Why “I Told Ya So” Matters

While it may seem intellectually immature to shout “I told ya so!” from the rooftop, the point of today’s post is to argue the opposite. Because the real issue isn’t that one person was right and another was wrong. It’s that by the time everyone else comes around, the “conspiracy theorist” – who, in pre-COVID times, may have been ridiculed but never so violently vilified – has already been destroyed, and with him the courage of countless other free thinkers to explore independent, and potentially revolutionary, free thought.

chess vs checkers

Sound a little too dramatic? Join me in a quick flashback to the 1800s…

Before the germ theory was accepted, scientists used to think that atmospheric impurities (“miasmata”) caused diseases like cholera. (During the Plague, people even wore beak-shaped masks to keep miasmata away!)

When Dr.

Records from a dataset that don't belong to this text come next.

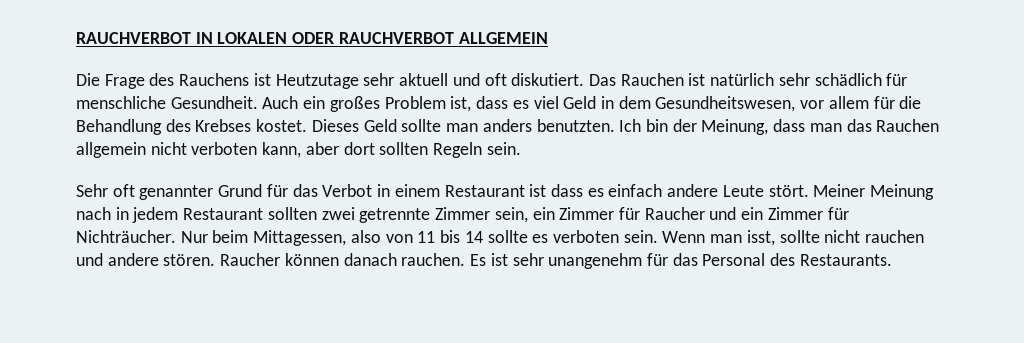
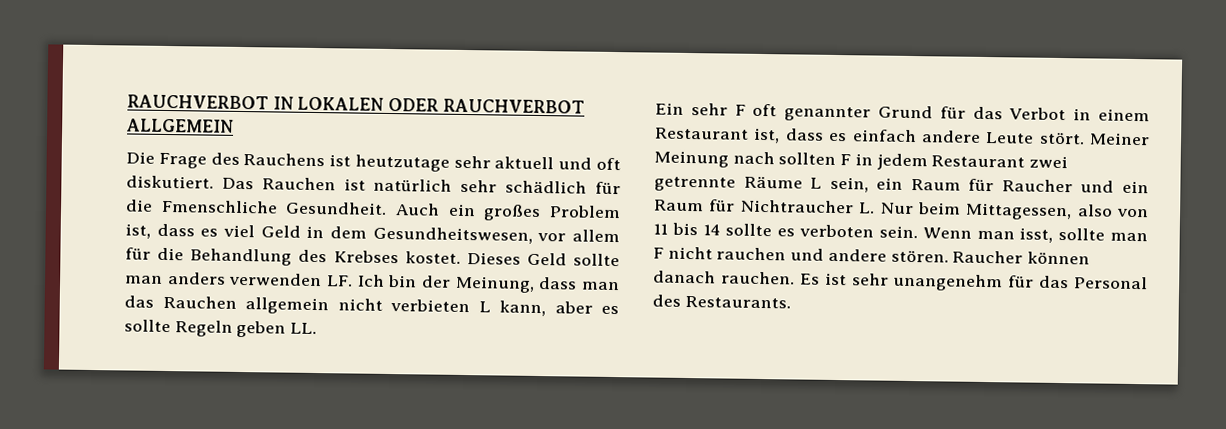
- Die Frage des Rauchens ist Heutzutage sehr aktuell und oft diskutiert.
+ Die Frage des Rauchens ist heutzutage sehr aktuell und oft diskutiert.
- Das Rauchen ist natürlich sehr schädlich für menschliche Gesundheit.
+ Das Rauchen ist natürlich sehr schädlich für die Fmenschliche Gesundheit.
- Dieses Geld sollte man anders benutzten. Ich bin der Meinung, dass man das Rauchen allgemein nicht verboten kann, aber dort sollten Regeln sein.
- Sehr oft genannter Grund für das Verbot in einem Restaurant ist dass es einfach andere Leute stört.
+ Dieses Geld sollte man anders verwenden LF. Ich bin der Meinung, dass man das Rauchen allgemein nicht verbieten L kann, aber es sollte Regeln geben LL.
+ Ein sehr F oft genannter Grund für das Verbot in einem Restaurant ist, dass es einfach andere Leute stört.
- Meiner Meinung nach in jedem Restaurant sollten zwei getrennte Zimmer sein, ein Zimmer für Raucher und ein Zimmer für Nichträucher. Nur beim Mittagessen, also von 11 bis 14 sollte es verboten sein.
+ Meiner Meinung nach sollten F in jedem Restaurant zwei getrennte Räume L sein, ein Raum für Raucher und ein Raum für Nichtraucher L. Nur beim Mittagessen, also von 11 bis 14 sollte es verboten sein.
- Wenn man isst, sollte nicht rauchen und andere stören.
+ Wenn man isst, sollte man F nicht rauchen und andere stören.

John Snow refuted the miasma theory (which dates back to Hippocrates), he was mocked for challenging the mainstream medical consensus. However, Snow’s theory – that cholera was caused by bad water, not air – was later proved correct and changed the course of history.

As Dr. Ros Stanwell-Smith writes:

“I guess [Dr. Snow] was a bit of a maverick, he was ridiculed by some, but stuck to his theory and was proved right.”

In fact, history is riddled with evolving theories and “that’s too crazy to be true” ideas. (Albert Einstein and Niels Bohr’s fiery quantum physics debates come to mind!) Which is why the modern tendency to discourage free thought and advance a singular, government-endorsed understanding of “science” is so perplexing. If the end goal is to truly advance science, you would think that the scientific method – the foundation of which is to ask questions – would be more enthusiastically embraced.

However, the Biden administration seems to be going in another direction, as the United States government moves forward with the creation of a Disinformation Governance Board –  announced by Homeland Security Secretary Alejandro Mayorkas during a budget hearing of the House Appropriations Subcommittee on Homeland Security on April 27, 2022. (While the so-far-stated goal of Biden’s Disinformation Board is “countering disinformation coming from Russia and rebutting misleading information aimed at migrants hoping to travel to the U.S.-Mexico border,” newly appointed executive director Nina Jankowicz posted a video of herself singing along to the Mary Poppins soundtrack – you can’t make this stuff up – with new lyrics aimed at not supporting “COVID disinformation” with our “wallet, voice, or vote”… so there’s that.) 

EDITOR’S NOTE (2022): Following intense backlash, the Department of Homeland Security terminated the Disinformation Governance Board on August 24, 2022.

Which is why it’s all the more important that conspiracy theory “victories” are held up when vindicated. It’s not necessarily the subject-matter that merits highlighting – but the need, value, and importance of free thought. We must empower the John Snows of our generation and not shame the Niels Bohrs into hiding – because without them, Einstein wouldn’t have become Einstein, and we’d all still be walking around wearing funny looking masks.